Just thought I’d go ahead and introduce myself; I plan to be here awhile
I have 2 kids ages 6 and 2. I am pretty much a single mom, but have huge support from my mother and sister. My mom will be retiring soon, otherwise I’m not sure I would feel so right about doing this.
I was the typical honors kid who, through a few curveballs life threw me, chose to not dedicate a consecutive amount of time to school. I put my biology major on hold to study studio art and then to have a family.
Now I’m going back. Although I’ve accumulated quite a few credits, very few of them are premed, so I have 2 more years of undergrad before med school.
Is anyone in the same boat or been down this road?
I’m also moving awayfrom the 4 yr I aquired most of these credits at and looking at programs across the country.
Does anyone have any advice or tips?
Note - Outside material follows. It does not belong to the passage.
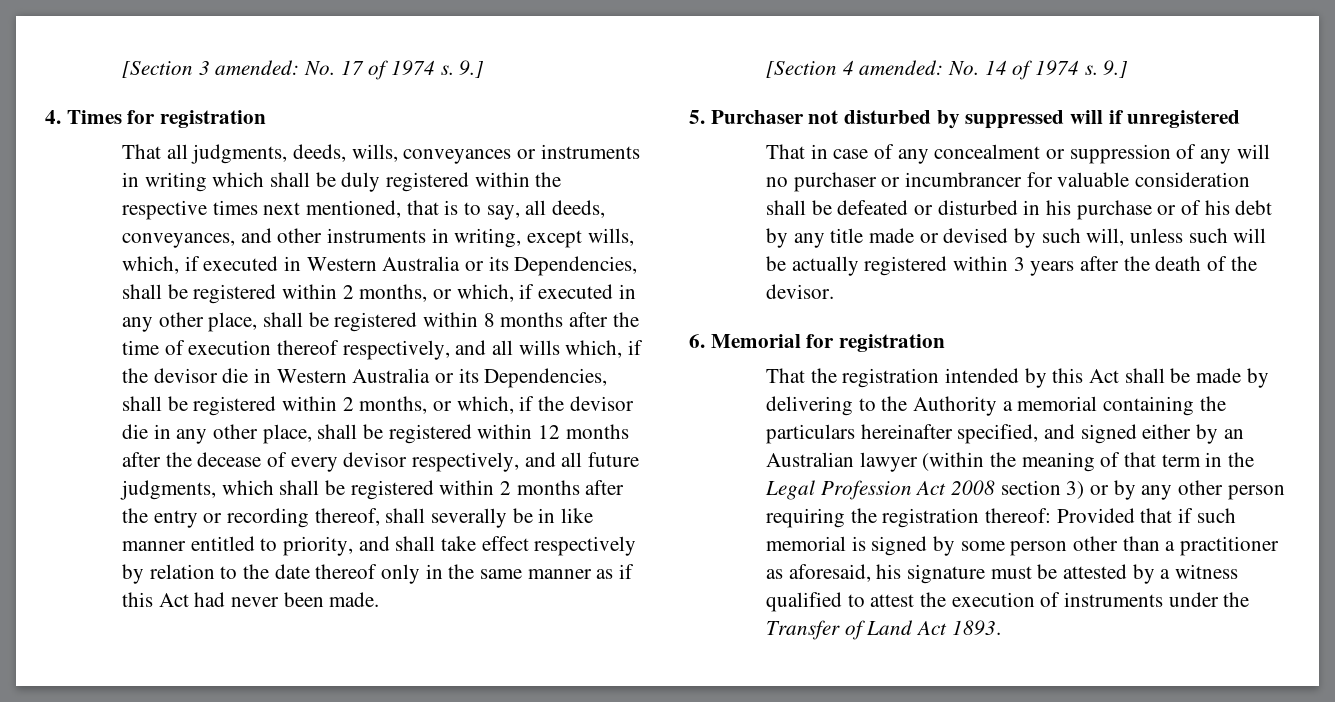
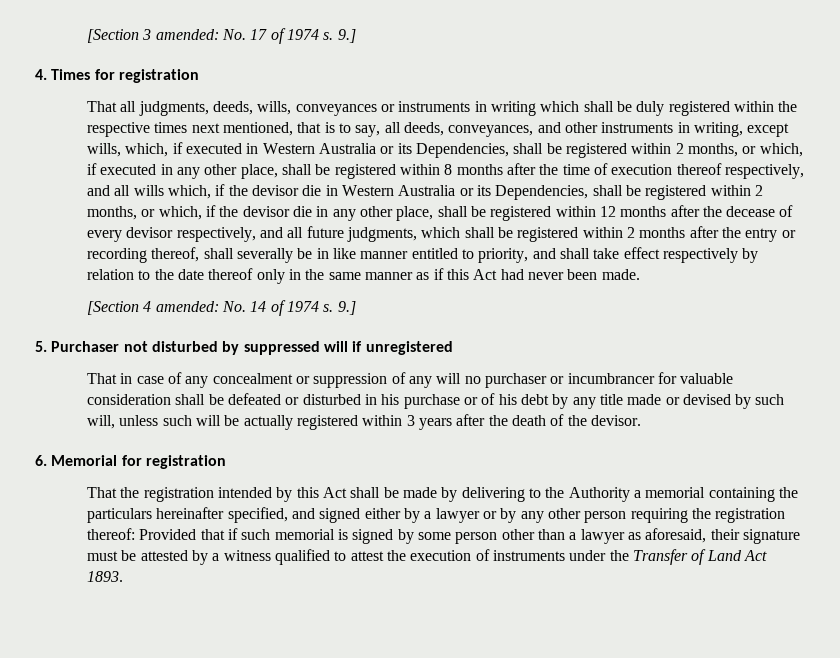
- That the registration intended by this Act shall be made by delivering to the Authority a memorial containing the particulars hereinafter specified, and signed either by an Australian lawyer (within the meaning of that term in the Legal Profession Act 2008 section 3) or by any other person requiring the registration thereof:
+ That the registration intended by this Act shall be made by delivering to the Authority a memorial containing the particulars hereinafter specified, and signed either by a lawyer or by any other person requiring the registration thereof:
- Provided that if such memorial is signed by some person other than a practitioner as aforesaid, his signature must be attested by a witness qualified to attest the execution of instruments under the Transfer of Land Act 1893.
+ Provided that if such memorial is signed by some person other than a lawyer as aforesaid, their signature must be attested by a witness qualified to attest the execution of instruments under the Transfer of Land Act 1893.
Words of encouragement, lol
Oh and I’m 36
Hello, and welcome to OPM!
I think you’ll find that here on OPM, everyone’s story is different … yet we are, in a manner of speaking, “in the same boat.” (At least to a certain extent.)
You asked for words of advice … that’s hard, because there’s so much to this journey! And I’ve only begun it myself (I just started a post-bac program this fall). Of course, you want to do well in your classes and on the MCAT, that sort of thing. But don’t forget to volunteer and shadow physicians (and keep records of what you do).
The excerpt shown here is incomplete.